Ero in cucina, il sole del tardo pomeriggio proiettava lunghe ombre scheletriche sul linoleum, e scorrevo Facebook con un senso di angoscia abituale. Ed eccolo lì. Un post di mia madre, Beverly Sheridan , che mi è sembrato un pugno nello stomaco.
Dodici foto ad alta risoluzione. Una boutique di abiti da sposa di lusso sulla West End Avenue . Mia sorella, Paige , era in piedi su un piedistallo circolare, uno specchio a tre pannelli che la rifletteva da ogni angolazione. Indossava un abito avorio lungo fino ai piedi: scollo a cuore, intricate applicazioni di pizzo e uno strascico che sembrava una nuvola caduta. Non era un abito da invitata. Era una dichiarazione di guerra.
La didascalia recitava: “La mia bellissima bambina ruberà la scena. Sono così orgogliosa di lei.”
Ho ingrandito la quarta foto. Il cartellino del prezzo pendeva, appena visibile vicino alla manica ricamata: 6.500 dollari . Mia madre, una donna che negli ultimi sei mesi mi aveva ripetuto che il mio matrimonio con Luke Callaway non sarebbe durato, aveva appena speso l’equivalente di un acconto per assicurarsi che mia sorella mi rubasse la scena all’altare.

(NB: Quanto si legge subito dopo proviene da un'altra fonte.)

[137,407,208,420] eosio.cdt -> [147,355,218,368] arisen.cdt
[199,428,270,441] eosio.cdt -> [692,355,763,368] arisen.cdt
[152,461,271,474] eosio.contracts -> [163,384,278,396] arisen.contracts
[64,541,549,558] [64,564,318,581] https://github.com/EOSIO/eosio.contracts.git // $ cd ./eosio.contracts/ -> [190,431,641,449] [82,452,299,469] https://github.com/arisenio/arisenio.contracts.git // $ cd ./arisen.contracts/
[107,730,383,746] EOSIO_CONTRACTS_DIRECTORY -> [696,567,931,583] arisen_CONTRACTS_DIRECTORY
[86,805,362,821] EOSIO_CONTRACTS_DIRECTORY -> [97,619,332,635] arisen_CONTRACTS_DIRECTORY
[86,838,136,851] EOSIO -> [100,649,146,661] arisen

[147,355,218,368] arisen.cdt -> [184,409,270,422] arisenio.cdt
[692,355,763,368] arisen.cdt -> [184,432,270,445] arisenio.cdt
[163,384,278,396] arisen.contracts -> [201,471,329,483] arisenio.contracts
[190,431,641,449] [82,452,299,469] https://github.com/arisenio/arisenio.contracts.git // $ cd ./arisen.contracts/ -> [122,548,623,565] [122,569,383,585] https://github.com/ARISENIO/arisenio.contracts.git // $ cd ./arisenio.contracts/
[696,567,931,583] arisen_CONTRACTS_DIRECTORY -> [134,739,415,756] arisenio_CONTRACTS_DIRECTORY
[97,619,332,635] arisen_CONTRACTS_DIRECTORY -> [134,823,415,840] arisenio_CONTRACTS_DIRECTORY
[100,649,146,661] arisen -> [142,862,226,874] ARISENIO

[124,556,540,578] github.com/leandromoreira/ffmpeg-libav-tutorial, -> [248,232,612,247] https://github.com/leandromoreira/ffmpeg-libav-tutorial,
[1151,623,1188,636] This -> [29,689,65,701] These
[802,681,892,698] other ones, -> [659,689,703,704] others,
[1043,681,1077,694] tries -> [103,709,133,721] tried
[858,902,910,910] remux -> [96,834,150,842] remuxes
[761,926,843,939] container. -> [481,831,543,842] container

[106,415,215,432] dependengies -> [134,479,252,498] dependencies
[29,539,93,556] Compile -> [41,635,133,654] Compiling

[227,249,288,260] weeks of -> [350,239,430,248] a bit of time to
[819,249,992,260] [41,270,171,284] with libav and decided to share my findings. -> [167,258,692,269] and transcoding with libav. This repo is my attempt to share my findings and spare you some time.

Mi appoggiai al bancone, il pollice che ripercorreva il pizzo digitale sullo schermo. Mia madre una volta mi disse di “indossare qualcosa di semplice” per il mio matrimonio. Aveva insinuato che spendere soldi per un abito che avrei indossato una sola volta fosse uno spreco frivolo per un matrimonio che lei considerava un esperimento destinato al fallimento. Eppure, eccola lì, a brindare con i calici di champagne sullo sfondo della terza “scena” di Paige dedicata alla ricerca dell’abito da sposa.
Sentii una fredda e cristallina lucidità pervadermi. Non ero più solo “l’altra” figlia. Ero il bersaglio di una campagna narrativa ideata per farmi diventare un personaggio secondario nella mia stessa vita. Ma Beverly non sapeva che la mia damigella d’onore stava orchestrando una controffensiva da due mesi. Non sapeva che, quando avrebbe messo piede nella tenuta dei vigneti di Crestwood , le regole del gioco sarebbero già cambiate.
Colpo di scena: ho chiuso l’app, la luce blu del telefono che mi aleggiava davanti agli occhi come un fantasma, e ho composto il numero della mia damigella d’onore. “Megan”, ho detto, con voce ferma come quella di un chirurgo, “è ora di attivare il piano di emergenza”.
Capitolo 2: L’incoronazione della ragazza d’oro
Per comprendere l’abito avorio, bisogna conoscere la storia delle sorelle Sheridan . Paige è più grande di tre anni, una donna che occupa uno spazio con il diritto di un’erede al trono. Quando si è fidanzata con Colton tre anni fa, Beverly ha trattato l’evento come un funerale di stato per l’infanzia di Paige e un’incoronazione per la sua maturità.
La sola ricerca dell’abito da sposa è stata un’odissea. Il primo viaggio è stato un evento esclusivo a Nashville: brunch in un bistrot dove i mimosa costavano più del mio abito da laurea, seguito da un appuntamento privato. Beverly ha pubblicato diciassette foto di quella giornata. Al secondo viaggio, mi è stato “permesso” di partecipare. Ho guidato per quaranta minuti fino a una boutique dove l’aria profumava di gigli e di giudizio.
Ricordo Paige che volteggiava in un abito a sirena, la luce del sole che illuminava la seta. “Quella scollatura ti sta benissimo”, avevo azzardato, cercando di colmare la distanza tra noi.
Beverly mi guardò da sopra gli occhiali da lettura, con un’espressione di stanca pietà. “Non dare troppe opinioni, Wendy. Non capisci davvero il senso estetico di tua sorella.” Ho passato due ore seduta su un divano di velluto color avorio, stringendo la borsa firmata di Paige, spettatrice silenziosa, esclusa da me stessa.